# PROBLEM TO WORK ON
State the number of lines in these records holding "lessen". Say nothing more.

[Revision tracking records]

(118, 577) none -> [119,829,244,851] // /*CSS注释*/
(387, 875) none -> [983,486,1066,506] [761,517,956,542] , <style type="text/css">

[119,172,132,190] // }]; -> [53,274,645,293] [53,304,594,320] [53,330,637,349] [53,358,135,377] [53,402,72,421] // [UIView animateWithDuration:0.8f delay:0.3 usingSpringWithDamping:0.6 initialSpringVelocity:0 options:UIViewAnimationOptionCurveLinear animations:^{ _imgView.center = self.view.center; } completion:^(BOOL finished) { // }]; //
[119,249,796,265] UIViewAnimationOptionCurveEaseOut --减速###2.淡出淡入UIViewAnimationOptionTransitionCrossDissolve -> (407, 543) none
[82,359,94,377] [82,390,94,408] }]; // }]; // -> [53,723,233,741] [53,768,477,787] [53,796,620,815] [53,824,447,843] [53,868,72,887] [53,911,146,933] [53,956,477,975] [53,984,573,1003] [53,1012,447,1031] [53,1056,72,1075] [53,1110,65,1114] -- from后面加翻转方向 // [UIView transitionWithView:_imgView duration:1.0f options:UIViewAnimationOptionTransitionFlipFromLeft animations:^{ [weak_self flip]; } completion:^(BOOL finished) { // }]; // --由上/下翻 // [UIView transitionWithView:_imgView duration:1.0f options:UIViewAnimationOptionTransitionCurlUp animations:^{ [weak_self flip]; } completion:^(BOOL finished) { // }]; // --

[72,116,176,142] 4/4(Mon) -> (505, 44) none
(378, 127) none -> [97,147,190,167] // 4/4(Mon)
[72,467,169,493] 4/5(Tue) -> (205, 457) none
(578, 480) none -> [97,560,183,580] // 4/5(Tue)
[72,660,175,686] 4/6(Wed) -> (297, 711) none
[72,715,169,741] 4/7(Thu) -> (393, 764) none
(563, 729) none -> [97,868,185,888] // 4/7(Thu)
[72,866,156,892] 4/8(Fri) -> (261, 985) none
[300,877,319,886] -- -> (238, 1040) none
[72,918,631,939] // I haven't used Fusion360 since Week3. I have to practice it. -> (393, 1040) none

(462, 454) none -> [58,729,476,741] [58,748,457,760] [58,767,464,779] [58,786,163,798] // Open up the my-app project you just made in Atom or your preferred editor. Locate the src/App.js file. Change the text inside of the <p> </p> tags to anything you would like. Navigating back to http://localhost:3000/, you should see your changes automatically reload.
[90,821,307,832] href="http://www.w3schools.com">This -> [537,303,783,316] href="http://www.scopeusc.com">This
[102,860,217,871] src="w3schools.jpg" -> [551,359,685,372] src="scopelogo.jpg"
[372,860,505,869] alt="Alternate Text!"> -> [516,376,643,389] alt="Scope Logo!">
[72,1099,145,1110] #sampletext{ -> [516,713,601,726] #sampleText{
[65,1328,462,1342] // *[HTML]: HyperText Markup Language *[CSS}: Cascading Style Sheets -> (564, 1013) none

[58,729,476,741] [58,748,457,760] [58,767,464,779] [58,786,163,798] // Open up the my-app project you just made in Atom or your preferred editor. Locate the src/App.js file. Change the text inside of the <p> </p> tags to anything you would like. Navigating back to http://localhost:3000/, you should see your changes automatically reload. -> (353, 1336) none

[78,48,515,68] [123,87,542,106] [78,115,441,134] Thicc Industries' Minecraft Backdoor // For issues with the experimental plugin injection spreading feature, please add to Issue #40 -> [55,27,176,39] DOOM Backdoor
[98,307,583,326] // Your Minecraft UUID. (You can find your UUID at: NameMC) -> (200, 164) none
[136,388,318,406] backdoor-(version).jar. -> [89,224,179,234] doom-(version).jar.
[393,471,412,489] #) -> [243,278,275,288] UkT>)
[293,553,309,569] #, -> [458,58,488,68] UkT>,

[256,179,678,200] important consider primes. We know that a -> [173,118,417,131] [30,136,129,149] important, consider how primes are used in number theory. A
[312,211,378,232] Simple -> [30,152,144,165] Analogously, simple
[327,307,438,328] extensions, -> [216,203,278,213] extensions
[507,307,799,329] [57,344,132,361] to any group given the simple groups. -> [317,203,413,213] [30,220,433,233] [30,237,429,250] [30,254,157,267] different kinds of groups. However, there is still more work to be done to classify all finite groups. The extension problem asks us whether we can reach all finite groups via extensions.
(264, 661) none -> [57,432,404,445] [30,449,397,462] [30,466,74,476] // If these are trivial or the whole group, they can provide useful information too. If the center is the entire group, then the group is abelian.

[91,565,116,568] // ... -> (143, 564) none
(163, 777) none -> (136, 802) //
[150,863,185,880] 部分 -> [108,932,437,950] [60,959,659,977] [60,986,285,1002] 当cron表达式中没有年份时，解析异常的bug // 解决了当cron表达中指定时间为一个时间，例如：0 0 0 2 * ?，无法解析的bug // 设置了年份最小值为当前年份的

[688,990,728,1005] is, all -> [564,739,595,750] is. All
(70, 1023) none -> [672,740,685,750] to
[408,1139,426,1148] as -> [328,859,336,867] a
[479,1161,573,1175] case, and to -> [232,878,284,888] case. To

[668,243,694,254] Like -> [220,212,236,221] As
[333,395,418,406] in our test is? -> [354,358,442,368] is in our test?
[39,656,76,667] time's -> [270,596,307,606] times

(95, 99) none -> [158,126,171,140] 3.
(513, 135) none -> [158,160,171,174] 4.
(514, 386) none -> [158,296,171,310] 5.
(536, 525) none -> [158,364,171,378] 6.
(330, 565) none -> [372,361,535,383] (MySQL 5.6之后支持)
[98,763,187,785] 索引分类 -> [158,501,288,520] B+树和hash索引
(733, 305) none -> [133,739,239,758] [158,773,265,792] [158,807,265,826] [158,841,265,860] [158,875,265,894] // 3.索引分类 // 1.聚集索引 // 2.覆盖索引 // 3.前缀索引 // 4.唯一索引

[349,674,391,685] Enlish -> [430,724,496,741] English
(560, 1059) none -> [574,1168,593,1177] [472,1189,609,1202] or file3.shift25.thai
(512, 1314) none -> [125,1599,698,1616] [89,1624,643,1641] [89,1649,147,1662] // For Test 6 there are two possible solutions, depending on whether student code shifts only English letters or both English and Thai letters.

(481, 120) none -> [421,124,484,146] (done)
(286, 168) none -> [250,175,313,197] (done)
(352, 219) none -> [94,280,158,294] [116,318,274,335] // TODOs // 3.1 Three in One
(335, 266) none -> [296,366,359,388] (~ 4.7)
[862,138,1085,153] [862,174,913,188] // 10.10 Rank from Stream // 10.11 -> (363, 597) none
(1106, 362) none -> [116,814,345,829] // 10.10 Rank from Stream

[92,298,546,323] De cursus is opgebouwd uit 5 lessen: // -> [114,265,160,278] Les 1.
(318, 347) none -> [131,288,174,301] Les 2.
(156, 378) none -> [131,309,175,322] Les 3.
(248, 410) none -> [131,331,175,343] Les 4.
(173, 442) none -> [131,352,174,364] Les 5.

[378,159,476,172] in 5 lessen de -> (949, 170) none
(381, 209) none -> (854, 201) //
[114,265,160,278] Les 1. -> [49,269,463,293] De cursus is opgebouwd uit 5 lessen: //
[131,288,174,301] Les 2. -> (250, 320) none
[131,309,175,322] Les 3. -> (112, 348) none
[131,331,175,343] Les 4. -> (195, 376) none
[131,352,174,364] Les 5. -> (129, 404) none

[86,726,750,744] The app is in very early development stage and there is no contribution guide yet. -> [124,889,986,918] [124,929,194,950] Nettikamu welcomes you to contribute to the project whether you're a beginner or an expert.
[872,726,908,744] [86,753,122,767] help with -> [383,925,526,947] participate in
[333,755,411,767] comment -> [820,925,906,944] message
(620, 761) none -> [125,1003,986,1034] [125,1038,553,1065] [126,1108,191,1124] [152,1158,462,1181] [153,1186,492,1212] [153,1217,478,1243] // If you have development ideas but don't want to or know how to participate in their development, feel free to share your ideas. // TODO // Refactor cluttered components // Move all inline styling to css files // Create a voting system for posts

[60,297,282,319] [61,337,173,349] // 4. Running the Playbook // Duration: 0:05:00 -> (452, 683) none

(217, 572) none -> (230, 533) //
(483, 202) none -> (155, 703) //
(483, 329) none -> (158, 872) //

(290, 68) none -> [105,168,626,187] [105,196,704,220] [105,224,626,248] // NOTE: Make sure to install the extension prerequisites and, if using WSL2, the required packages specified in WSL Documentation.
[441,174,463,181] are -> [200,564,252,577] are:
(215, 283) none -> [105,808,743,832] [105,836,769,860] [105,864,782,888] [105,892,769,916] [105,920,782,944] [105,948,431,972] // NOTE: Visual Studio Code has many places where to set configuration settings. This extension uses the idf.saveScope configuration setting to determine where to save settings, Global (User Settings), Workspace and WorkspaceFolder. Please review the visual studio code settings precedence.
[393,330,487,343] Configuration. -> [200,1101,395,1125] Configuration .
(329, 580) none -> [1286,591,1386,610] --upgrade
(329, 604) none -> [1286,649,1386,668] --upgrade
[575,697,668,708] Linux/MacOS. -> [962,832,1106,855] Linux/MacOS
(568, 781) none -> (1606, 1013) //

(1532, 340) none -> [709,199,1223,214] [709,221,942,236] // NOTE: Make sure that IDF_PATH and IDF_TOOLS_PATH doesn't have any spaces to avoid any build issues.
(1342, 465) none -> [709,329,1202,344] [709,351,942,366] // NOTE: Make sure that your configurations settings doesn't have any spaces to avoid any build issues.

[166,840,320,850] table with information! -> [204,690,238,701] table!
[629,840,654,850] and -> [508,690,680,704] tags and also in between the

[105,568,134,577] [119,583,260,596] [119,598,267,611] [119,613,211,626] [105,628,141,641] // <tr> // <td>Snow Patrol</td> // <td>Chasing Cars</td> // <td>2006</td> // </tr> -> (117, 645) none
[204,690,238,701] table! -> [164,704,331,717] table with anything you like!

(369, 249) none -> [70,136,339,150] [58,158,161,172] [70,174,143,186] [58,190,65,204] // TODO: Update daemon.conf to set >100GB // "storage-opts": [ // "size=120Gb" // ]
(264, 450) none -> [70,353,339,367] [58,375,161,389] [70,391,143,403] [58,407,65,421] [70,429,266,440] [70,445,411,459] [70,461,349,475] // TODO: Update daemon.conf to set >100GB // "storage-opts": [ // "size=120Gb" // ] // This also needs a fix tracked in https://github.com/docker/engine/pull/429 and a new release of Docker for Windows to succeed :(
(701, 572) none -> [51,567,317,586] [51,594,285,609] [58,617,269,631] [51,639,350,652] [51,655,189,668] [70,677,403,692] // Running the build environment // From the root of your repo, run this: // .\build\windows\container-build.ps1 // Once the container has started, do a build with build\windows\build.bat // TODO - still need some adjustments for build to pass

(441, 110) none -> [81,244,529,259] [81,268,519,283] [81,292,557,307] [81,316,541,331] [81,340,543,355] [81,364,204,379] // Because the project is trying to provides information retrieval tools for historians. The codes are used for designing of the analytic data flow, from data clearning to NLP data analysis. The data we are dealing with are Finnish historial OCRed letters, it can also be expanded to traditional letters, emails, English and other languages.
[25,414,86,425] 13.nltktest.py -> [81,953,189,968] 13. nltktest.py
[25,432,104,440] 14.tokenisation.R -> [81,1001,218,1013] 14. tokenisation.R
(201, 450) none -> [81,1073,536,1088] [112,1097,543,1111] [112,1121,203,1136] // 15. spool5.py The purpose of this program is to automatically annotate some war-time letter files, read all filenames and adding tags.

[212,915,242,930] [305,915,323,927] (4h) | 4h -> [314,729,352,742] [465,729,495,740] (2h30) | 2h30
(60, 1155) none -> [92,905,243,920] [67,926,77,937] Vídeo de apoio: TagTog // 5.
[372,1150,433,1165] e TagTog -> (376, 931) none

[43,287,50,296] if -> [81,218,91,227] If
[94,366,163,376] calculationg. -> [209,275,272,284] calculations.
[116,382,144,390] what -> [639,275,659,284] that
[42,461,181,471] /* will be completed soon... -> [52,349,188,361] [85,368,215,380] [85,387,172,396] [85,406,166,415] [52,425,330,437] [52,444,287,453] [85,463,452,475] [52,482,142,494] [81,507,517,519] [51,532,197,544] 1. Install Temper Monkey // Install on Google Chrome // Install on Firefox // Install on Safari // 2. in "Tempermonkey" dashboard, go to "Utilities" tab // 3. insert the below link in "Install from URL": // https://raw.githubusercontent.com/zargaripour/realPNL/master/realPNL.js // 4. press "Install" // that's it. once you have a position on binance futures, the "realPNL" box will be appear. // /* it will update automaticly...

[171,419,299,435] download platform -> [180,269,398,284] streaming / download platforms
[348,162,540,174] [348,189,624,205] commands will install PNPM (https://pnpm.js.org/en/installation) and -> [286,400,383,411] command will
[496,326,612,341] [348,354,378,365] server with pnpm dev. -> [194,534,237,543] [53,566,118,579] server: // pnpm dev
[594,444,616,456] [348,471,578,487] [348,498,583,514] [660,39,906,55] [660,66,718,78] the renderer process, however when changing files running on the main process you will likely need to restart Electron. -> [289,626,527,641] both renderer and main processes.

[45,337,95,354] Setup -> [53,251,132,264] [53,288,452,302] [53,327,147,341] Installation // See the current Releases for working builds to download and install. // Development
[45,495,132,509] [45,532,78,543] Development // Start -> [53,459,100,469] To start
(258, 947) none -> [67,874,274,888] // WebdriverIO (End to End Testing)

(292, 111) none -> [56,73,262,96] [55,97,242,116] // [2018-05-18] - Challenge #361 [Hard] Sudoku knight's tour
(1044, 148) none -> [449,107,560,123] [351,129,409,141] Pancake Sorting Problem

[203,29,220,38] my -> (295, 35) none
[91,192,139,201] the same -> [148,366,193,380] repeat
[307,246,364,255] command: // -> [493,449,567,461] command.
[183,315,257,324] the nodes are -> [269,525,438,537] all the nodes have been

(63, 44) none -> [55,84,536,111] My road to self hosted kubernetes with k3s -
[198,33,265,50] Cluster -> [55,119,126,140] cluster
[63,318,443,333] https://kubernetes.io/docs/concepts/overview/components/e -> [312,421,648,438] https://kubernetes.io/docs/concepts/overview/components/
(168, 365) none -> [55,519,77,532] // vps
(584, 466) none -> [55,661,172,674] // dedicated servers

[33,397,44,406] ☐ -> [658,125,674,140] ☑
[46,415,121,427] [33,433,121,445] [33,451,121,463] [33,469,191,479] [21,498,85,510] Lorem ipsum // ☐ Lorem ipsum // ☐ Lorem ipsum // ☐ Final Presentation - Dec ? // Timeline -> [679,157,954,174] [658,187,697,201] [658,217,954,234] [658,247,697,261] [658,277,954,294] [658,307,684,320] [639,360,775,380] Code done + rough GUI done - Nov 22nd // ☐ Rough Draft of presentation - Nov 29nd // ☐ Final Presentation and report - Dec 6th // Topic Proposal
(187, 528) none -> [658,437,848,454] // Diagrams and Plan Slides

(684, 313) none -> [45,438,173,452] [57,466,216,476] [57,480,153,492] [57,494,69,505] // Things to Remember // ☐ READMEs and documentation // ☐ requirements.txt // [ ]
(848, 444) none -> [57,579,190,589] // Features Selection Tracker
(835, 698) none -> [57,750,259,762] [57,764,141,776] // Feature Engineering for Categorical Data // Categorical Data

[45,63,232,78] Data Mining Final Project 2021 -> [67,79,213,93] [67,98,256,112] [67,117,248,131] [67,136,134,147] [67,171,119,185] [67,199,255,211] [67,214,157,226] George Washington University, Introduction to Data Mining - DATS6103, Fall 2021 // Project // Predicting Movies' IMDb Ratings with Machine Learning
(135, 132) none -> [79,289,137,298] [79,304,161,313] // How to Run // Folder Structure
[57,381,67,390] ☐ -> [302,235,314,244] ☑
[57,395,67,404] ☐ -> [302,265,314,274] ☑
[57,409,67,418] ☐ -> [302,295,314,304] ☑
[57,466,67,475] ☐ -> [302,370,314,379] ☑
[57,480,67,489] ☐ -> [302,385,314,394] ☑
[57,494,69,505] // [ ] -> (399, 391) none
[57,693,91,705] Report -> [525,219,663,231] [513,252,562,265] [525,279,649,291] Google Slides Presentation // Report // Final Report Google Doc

# WRITTEN ANSWER
3